### Required work
Exclude the pictures, then copy all remaining records exactly.

- - - -

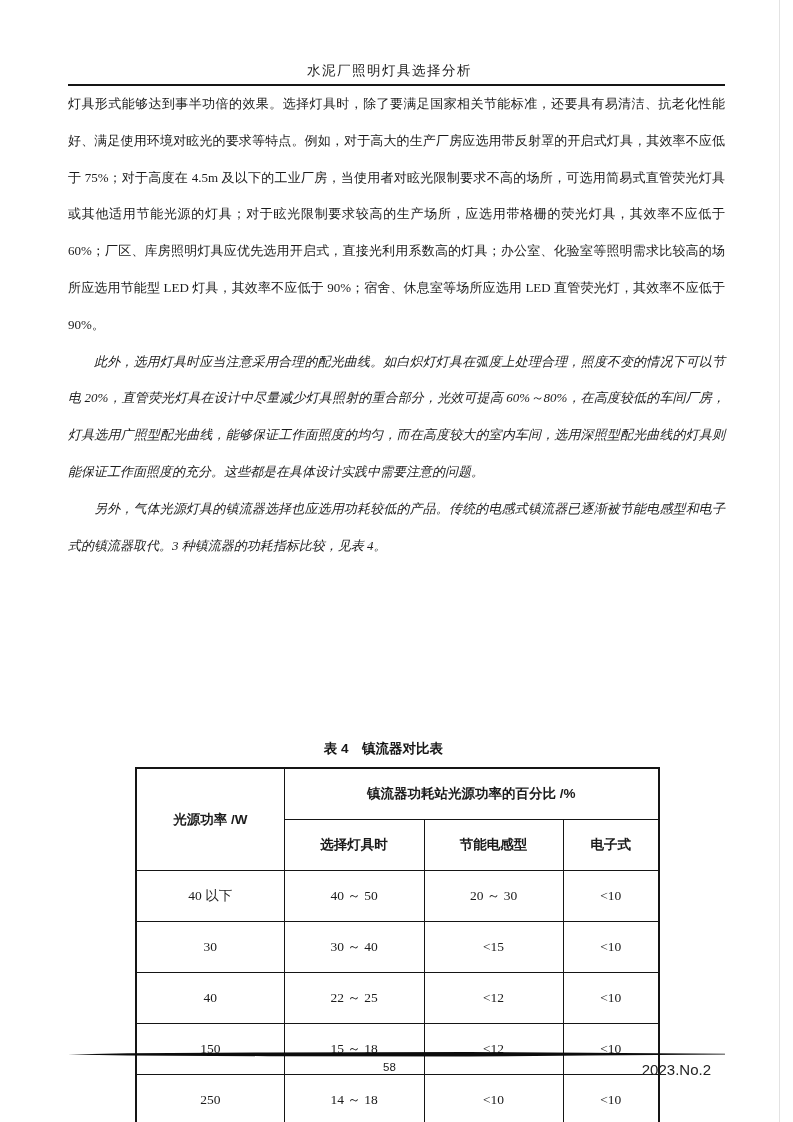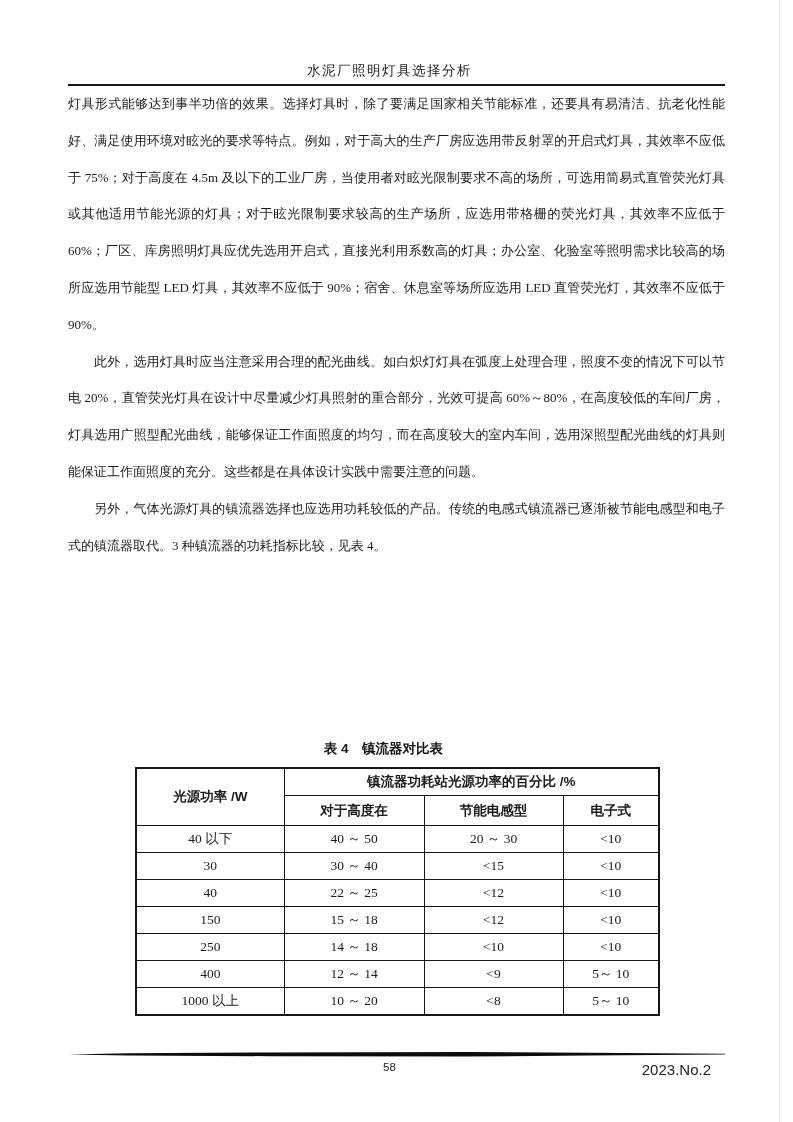--- a/index.html
+++ b/index.html
@@ -32,7 +32,7 @@
     color: #1b1b1b;
   }
   .body-block p { margin: 0; }
-  .body-block p.indent, .closing-block p.indent { text-indent: 2em; }
+  .body-block p.indent, .closing-block p.indent { text-indent: 2em; font-style: italic; }
   .table-caption {
     position: absolute; top: 740px; left: 0; right: 12px;
     text-align: center;

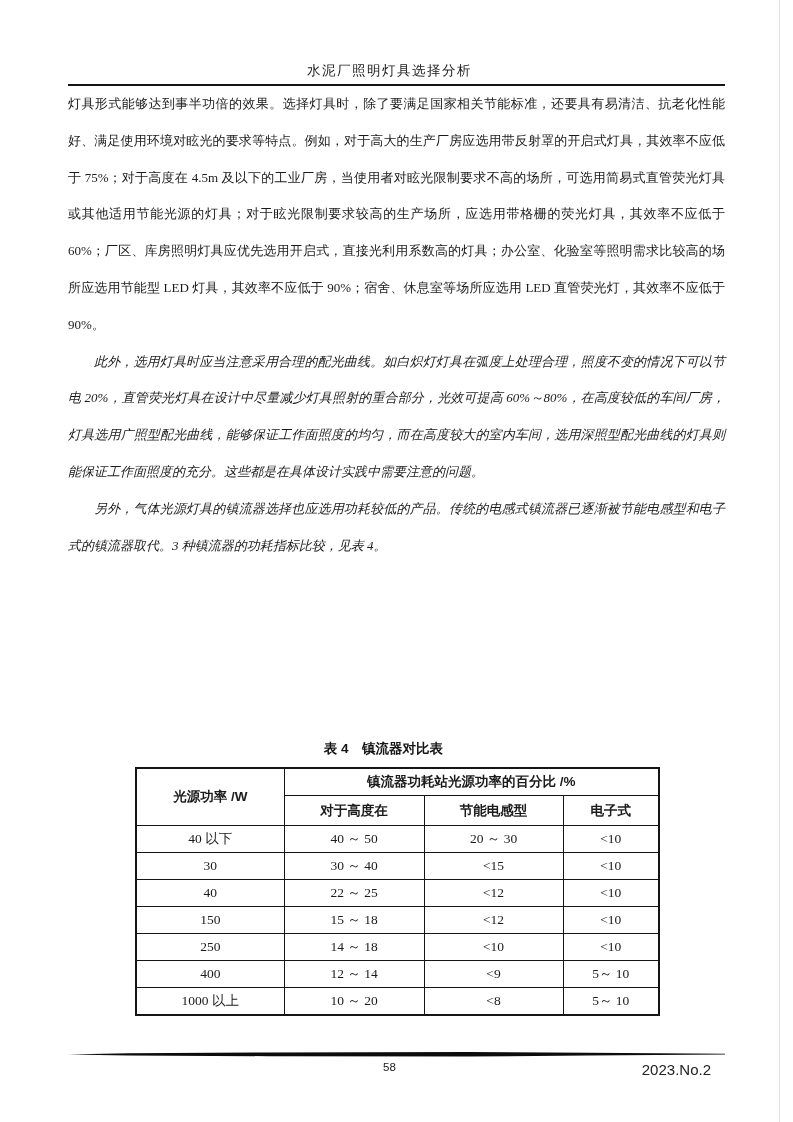--- a/index.html
+++ b/index.html
@@ -54,7 +54,7 @@
     border: 1px solid #151515;
     text-align: center;
     vertical-align: middle;
-    padding: 4px 2px;
+    padding: 16px 2px;
     overflow: hidden;
     white-space: nowrap;
   }

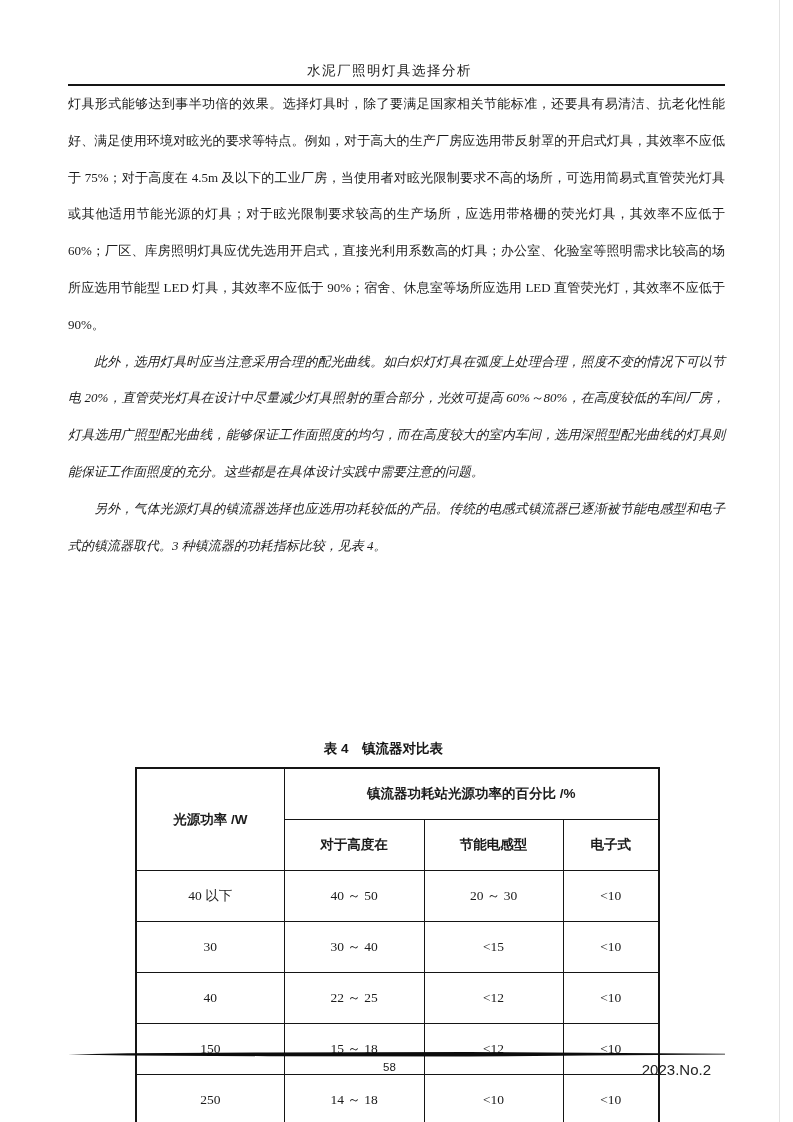--- a/index.html
+++ b/index.html
@@ -121,7 +121,7 @@
         <th colspan="3">镇流器功耗站光源功率的百分比 /%</th>
       </tr>
       <tr class="sub-row">
-        <th>对于高度在</th>
+        <th>选择灯具时</th>
         <th>节能电感型</th>
         <th>电子式</th>
       </tr>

- - - -

### Expected output
--- a/index.html
+++ b/index.html
@@ -32,7 +32,7 @@
     color: #1b1b1b;
   }
   .body-block p { margin: 0; }
-  .body-block p.indent, .closing-block p.indent { text-indent: 2em; }
+  .body-block p.indent, .closing-block p.indent { text-indent: 2em; font-style: italic; }
   .table-caption {
     position: absolute; top: 740px; left: 0; right: 12px;
     text-align: center;

--- a/index.html
+++ b/index.html
@@ -54,7 +54,7 @@
     border: 1px solid #151515;
     text-align: center;
     vertical-align: middle;
-    padding: 4px 2px;
+    padding: 16px 2px;
     overflow: hidden;
     white-space: nowrap;
   }

--- a/index.html
+++ b/index.html
@@ -121,7 +121,7 @@
         <th colspan="3">镇流器功耗站光源功率的百分比 /%</th>
       </tr>
       <tr class="sub-row">
-        <th>对于高度在</th>
+        <th>选择灯具时</th>
         <th>节能电感型</th>
         <th>电子式</th>
       </tr>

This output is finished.